Grave Tidings: Slay, Lady, Slay?

By An Unpaid Intern / Saturday, November 27th, 2010

Before there were sparkly pussy vampires and musical theater sprites learning Very Special Episode lessons about being nice to fat girls, there was an epic show called Buffy The Vampire Slayer that featured vicious vampire sex machines, troubled teenage misanthropes, and a huge gay following.

Buffy is slated to return, but will we even recognize her?:

That big-screen Buffy the Vampire Slayer we’ve been hoping for is finally moving forward, but it turns out it’ll be without Sarah Michelle Gellar—and without Buffy mastermind Joss Whedon.

Whit Anderson (who wrote the mildly funny Jim Carrey vehicle Yes Man) is the woman currently writing the script for Warner Brothers’ proposed reboot to the popular series that ran for seven seasons on The CW (formerly The WB).

At least Whit Anderson is aware that without Joss Whedon it’ll definitely be an uphill battle to bring in fans of the original series, many of whom may feel that this is something that shouldn’t go ahead without Whedon or even, to a certain limit, Sarah Michelle Gellar. But she’s hopeful that the fans will come, pointing to the success of Christopher Nolan‘s revival of Batman as the ultimate example of how something can be revamped for a new audience with a completely new and fresh vision.



  • Klarth

    *shakes head* I can’t even.

    I read about this on a gossip site, and someone suggested that a Nolan-like take on the concept is one of the few ways for this to not fail.

    I agree, but I still don’t feel good about this.
    I made the following point there, too.

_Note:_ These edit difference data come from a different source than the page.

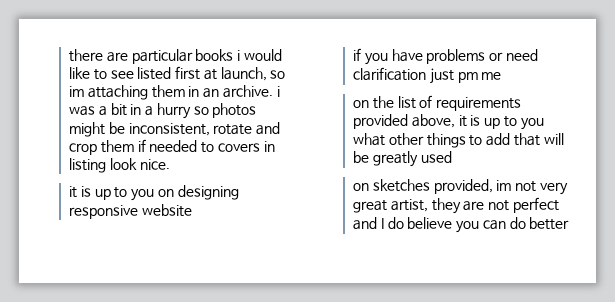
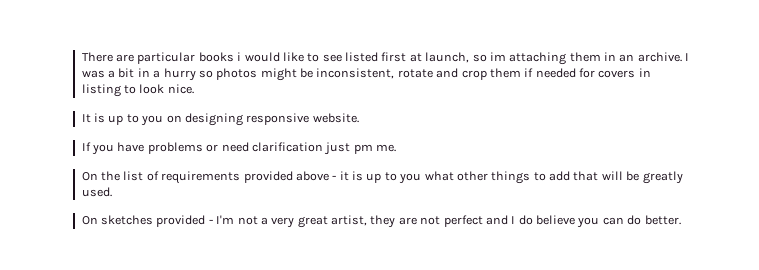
[69,49,104,62] there -> [81,52,113,62] There
[276,86,280,97] i -> [685,53,690,61] I
[201,142,215,153] to -> [579,68,596,78] for
(107, 165) none -> [124,85,137,94] to
[69,186,78,198] it -> [81,114,91,123] It
[141,204,192,217] [353,48,362,61] website // if -> [312,113,359,123] [81,142,91,151] website. // If
[481,72,502,80] [353,100,370,108] me // on -> [376,144,397,152] [81,172,98,181] me. // On
[411,114,455,128] above, -> [295,171,337,181] above -
[420,151,452,163] [353,179,537,194] used // on sketches provided, im not -> [81,187,112,197] [81,215,268,227] used. // On sketches provided - I'm not a
[529,217,570,230] better -> [644,215,681,225] better.

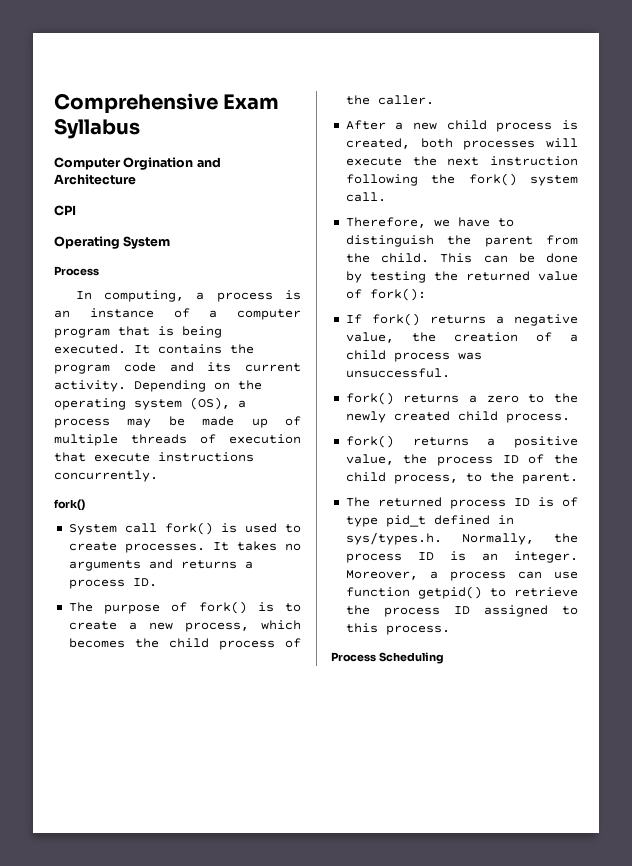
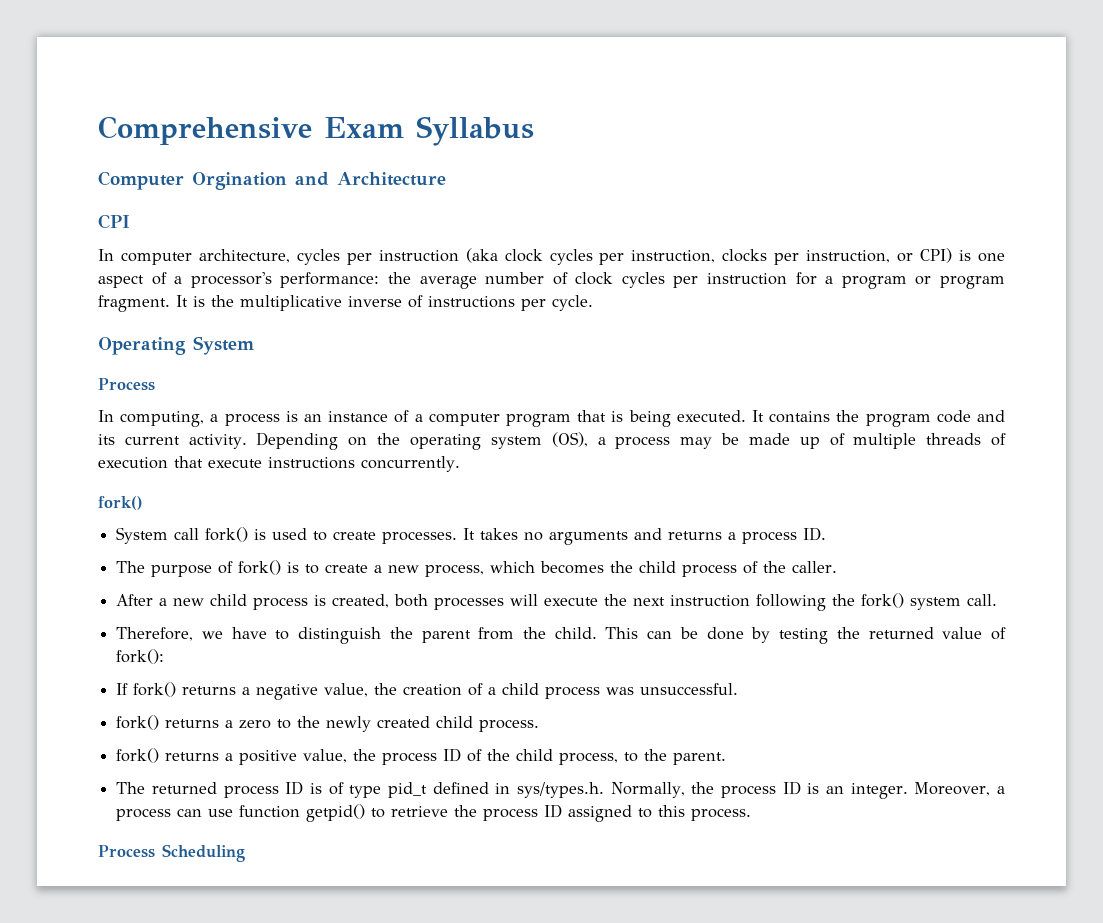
(76, 210) none -> [98,248,1006,265] [98,272,1006,289] [98,295,593,312] // In computer architecture, cycles per instruction (aka clock cycles per instruction, clocks per instruction, or CPI) is one aspect of a processor's performance: the average number of clock cycles per instruction for a program or program fragment. It is the multiplicative inverse of instructions per cycle.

    Batman (and other comic characters) are different from something like Buffy because these are decades-old characters that have been passed around from team to team, with various interpretations and changes. It’s understood that there is a core character concept, but that the way it’s implemented will change, sometimes drastically, depending upon the director/writer/artist/etc.

    Buffy hasn’t been around that long, by comparison. There was the film, and then the TV series already revamped it from a campy tween film with vampires to a campy yet self-aware televsion series that expanded upon and re-/defined the who concept and backstory.

    In most people’s opinions, Whedon’s Buffy is the definitive Buffy, and many fans will be unable to swallow it.

    It’s not like the world has changed so much since the tv series that people can’t relate to it anymore without a fresh take.

    It would be hypocritical to say that Buffy should never be rebooted, but I think it would have been better received far enough down the road that it would really bring something different to the table.

    Right now, anyone can watch the tv series and get what it’s about. It’s not like trying to compare early Batman comics to the work that Frank Miller did much later, where the tone is different, and the cast is expanded, and so on.

  • JVC

    It’s just the studios looking for the next franchise for the younger generations. Harry Potter is ending, Twilight will soon. Look at Sony. Got rid of the cast, director of the Spiderman movies to go younger. On principle, I won’t watch this reboot until it’s on DVD but I am not that surprised.

  • jmatts78

    I really wish they wouldn’t – I’m not prepared to start hating Buffy.

  • ericthewriter

    is there some technical term for being nostalgic about last week, or have we as a culture become to lazy to imagine?

    in keeping the most recent tv reboots in mind, all i can say is ’9021NOOOOOOOOOOO!!!’